El toque dulce-salado que lo cambia todo
Aquí está la firma del Montecristo clásico: justo antes de servir, espolvorea azúcar glas por encima y acompaña con una cucharada de mermelada de frambuesa al lado. Suena raro, lo sé. La primera vez que lo serví así en casa, mi pareja me miró como si hubiera perdido la cabeza. Pero el contraste entre el salado del jamón, el untuoso del queso, el dorado mantecoso y ese toque dulce ácido de la frambuesa es exactamente lo que convierte un sándwich corriente en una experiencia memorable.
Variaciones y maridaje
Si te apetece versión express sin rebozar, puedes hacerlo a la plancha con mantequilla como un grilled cheese reforzado: pierdes el efecto torrija pero ganas tiempo. Para una versión más ligera, sustituye el pan de molde por pan brioche fino y reduce la mantequilla a la mitad usando una sartén antiadherente buena.
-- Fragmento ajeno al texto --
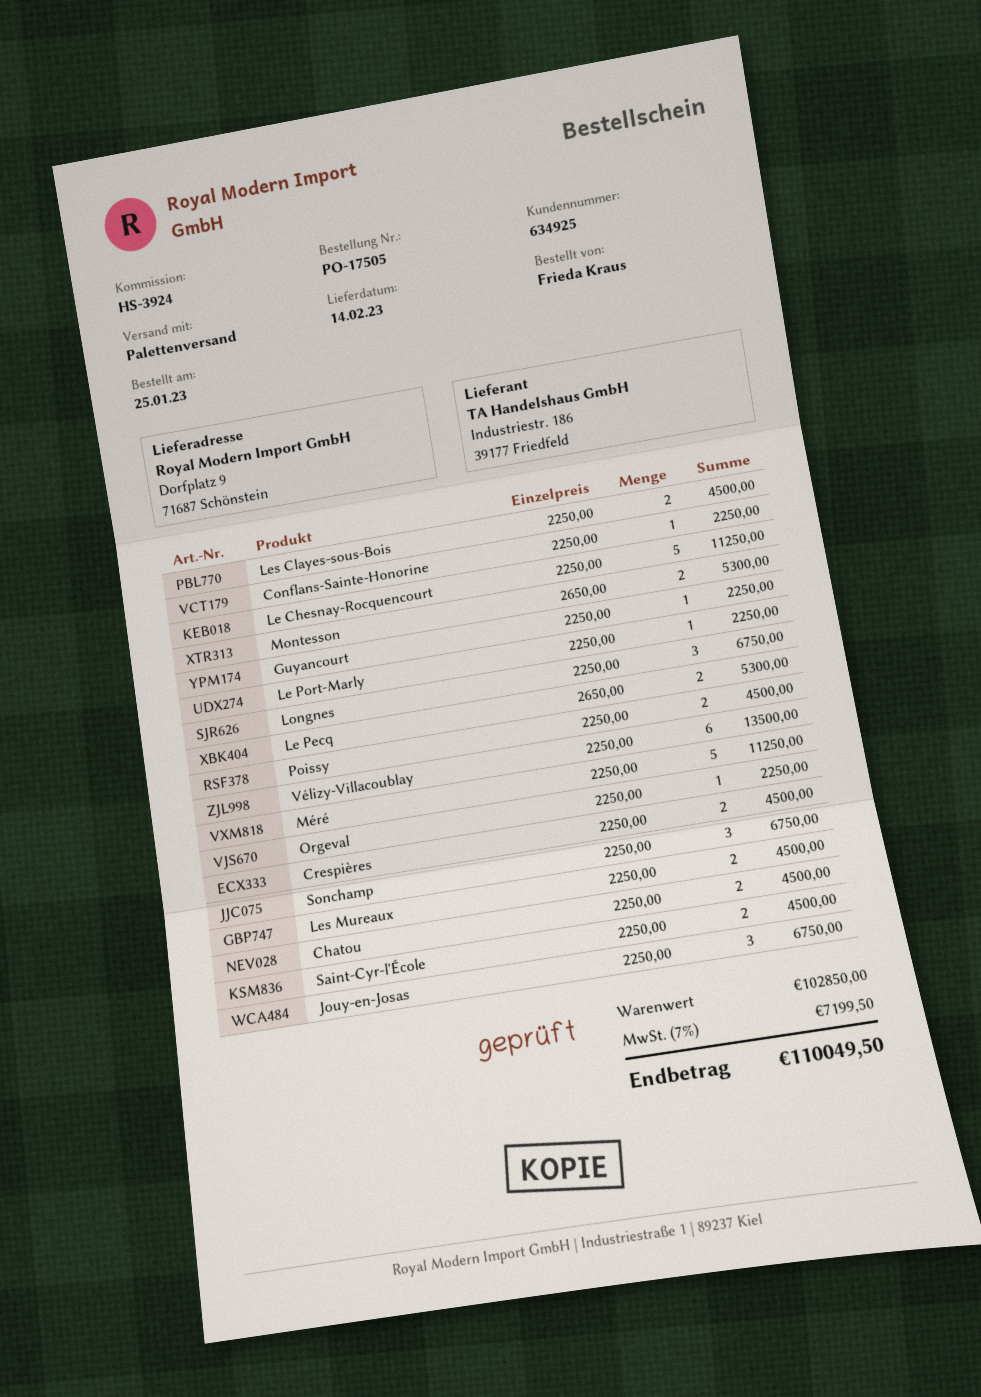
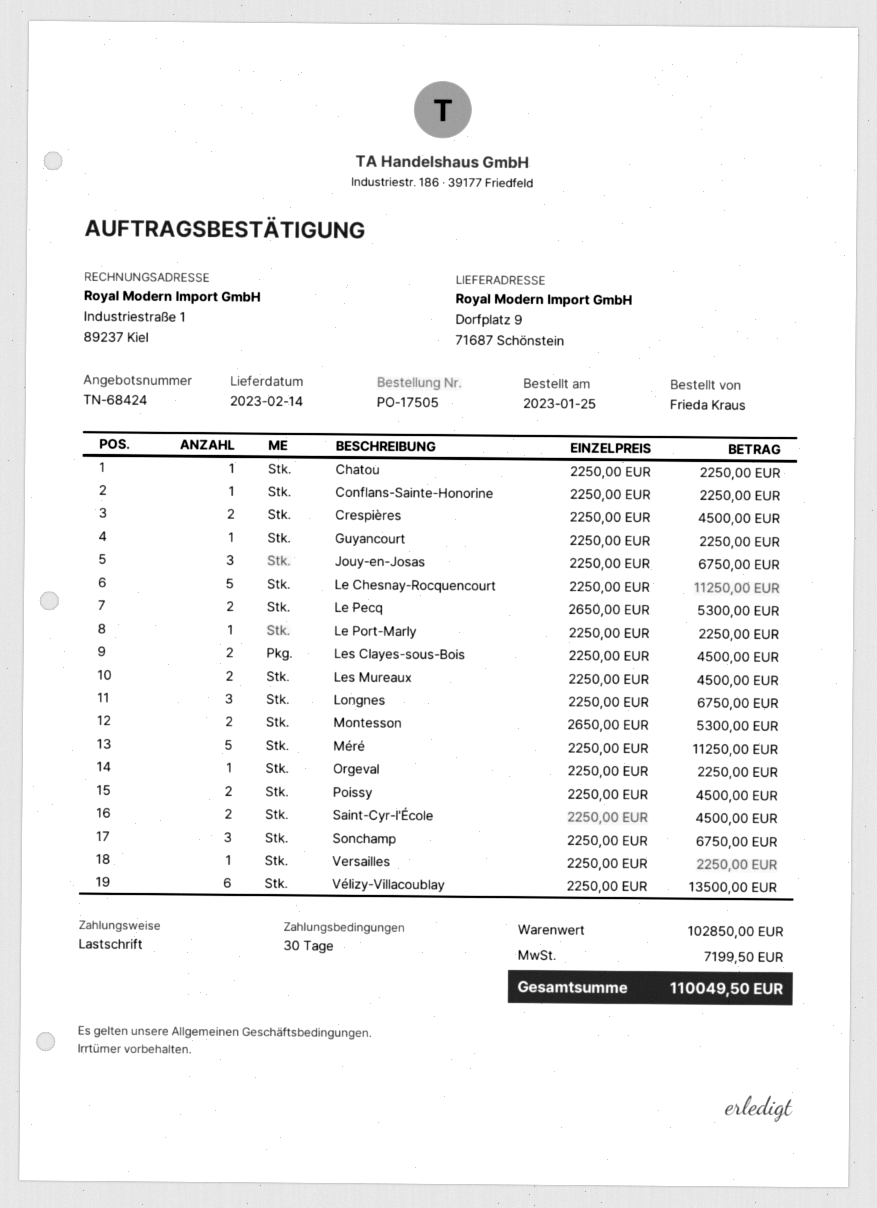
Chatou: 2 x 2250.00 = 4500.00 -> 1 x 2250.00 = 2250.00
Versailles: none -> 1 x 2250.00 = 2250.00

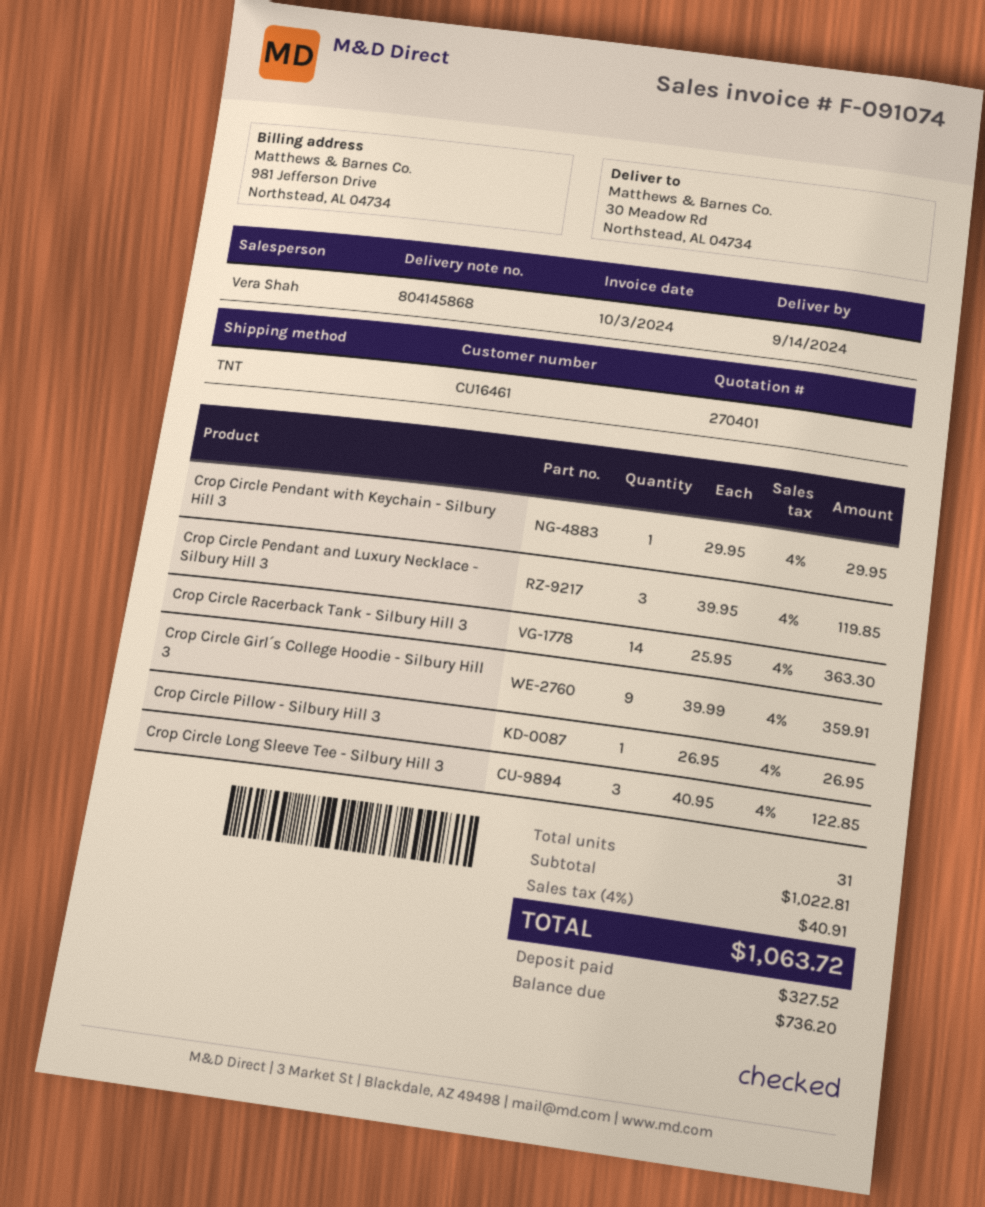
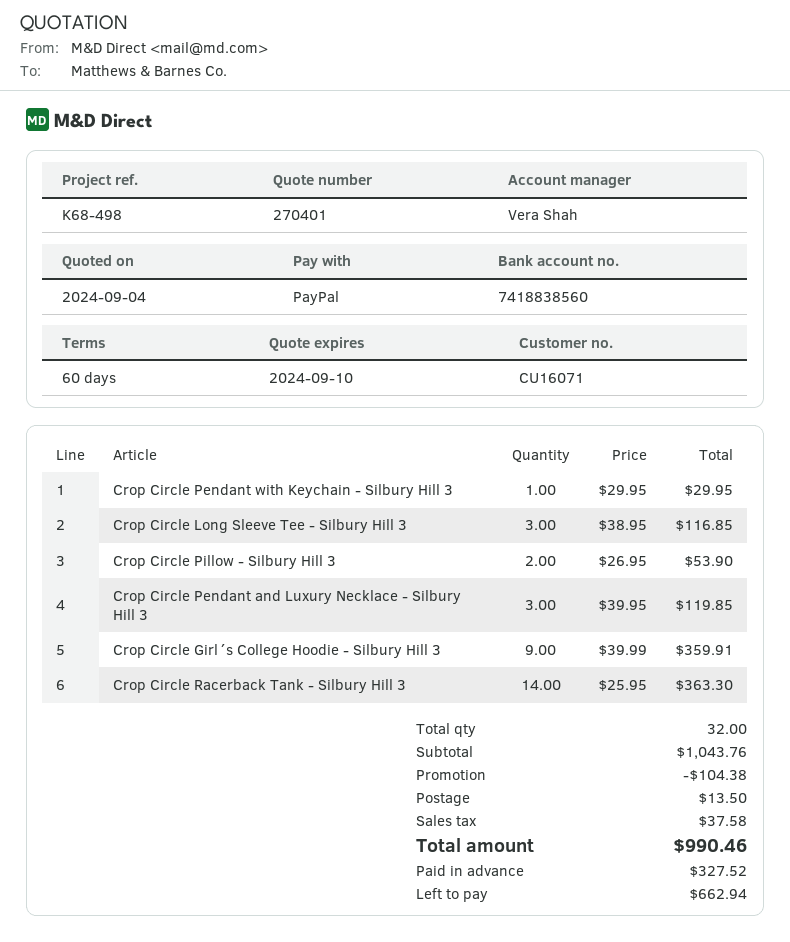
customer number: CU16461 -> CU16071
Crop Circle Pillow - Silbury Hill 3: 1 x 26.95 = 26.95 -> 2 x 26.95 = 53.90
Crop Circle Long Sleeve Tee - Silbury Hill 3: 3 x 40.95 = 122.85 -> 3 x 38.95 = 116.85
total quantity: 31 -> 32
subtotal: 1022.81 -> 1043.76
discount: none -> 104.38
shipping: none -> 13.50
tax: 40.91 -> 37.58
total: 1063.72 -> 990.46
balance: 736.20 -> 662.94

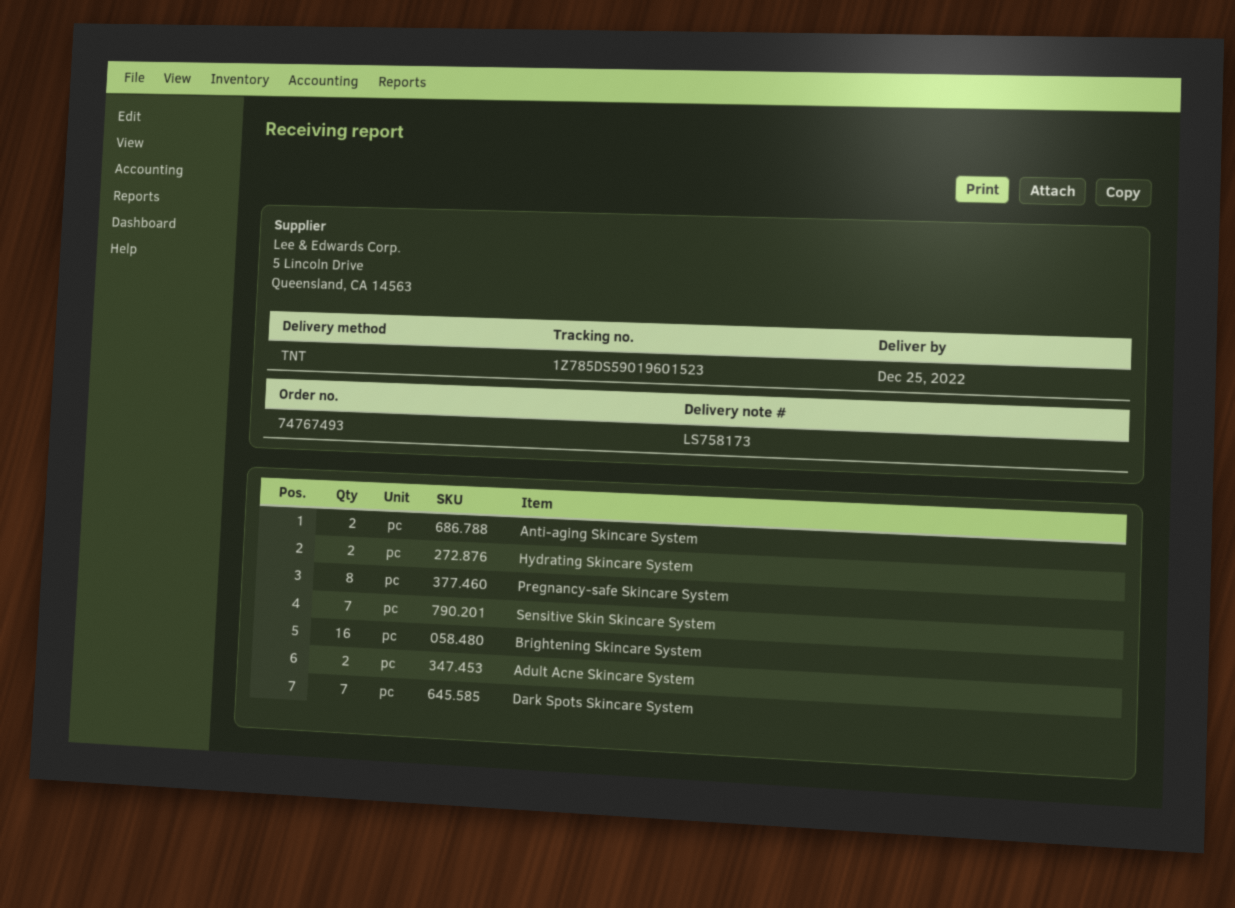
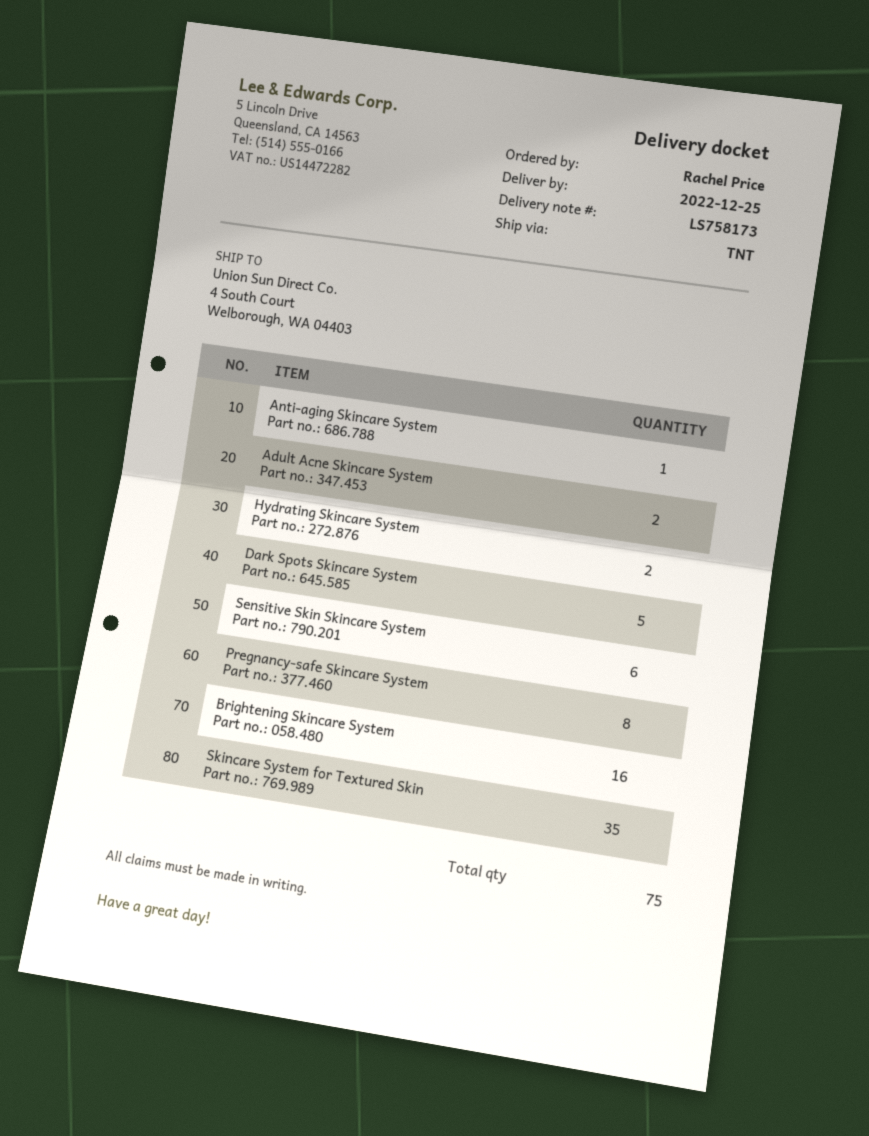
Anti-aging Skincare System: 2 -> 1
Sensitive Skin Skincare System: 7 -> 6
Dark Spots Skincare System: 7 -> 5
Skincare System for Textured Skin: none -> 35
En cuanto al maridaje, un cava brut nature o un champagne seco corta de maravilla la untuosidad del queso fundido. Si prefieres cerveza, una pale ale con cuerpo aguanta el envite mejor que una lager ligera. Para versión sin alcohol, un té helado con limón sin azúcar funciona sorprendentemente bien por el mismo motivo: necesitas acidez que limpie el paladar.
Se puede dejar montado sin rebozar en la nevera unas tres horas tapado con film, pero el rebozado y la cocción son siempre al momento. Recalentado nunca queda igual: el pan pierde el crujiente y el queso se vuelve chicloso. El Montecristo es de los que se comen recién hechos, en su gloria de quince minutos. Curioso plato éste, que combina la tradición de la tostada francesa con la pulsión americana por el sándwich gigante.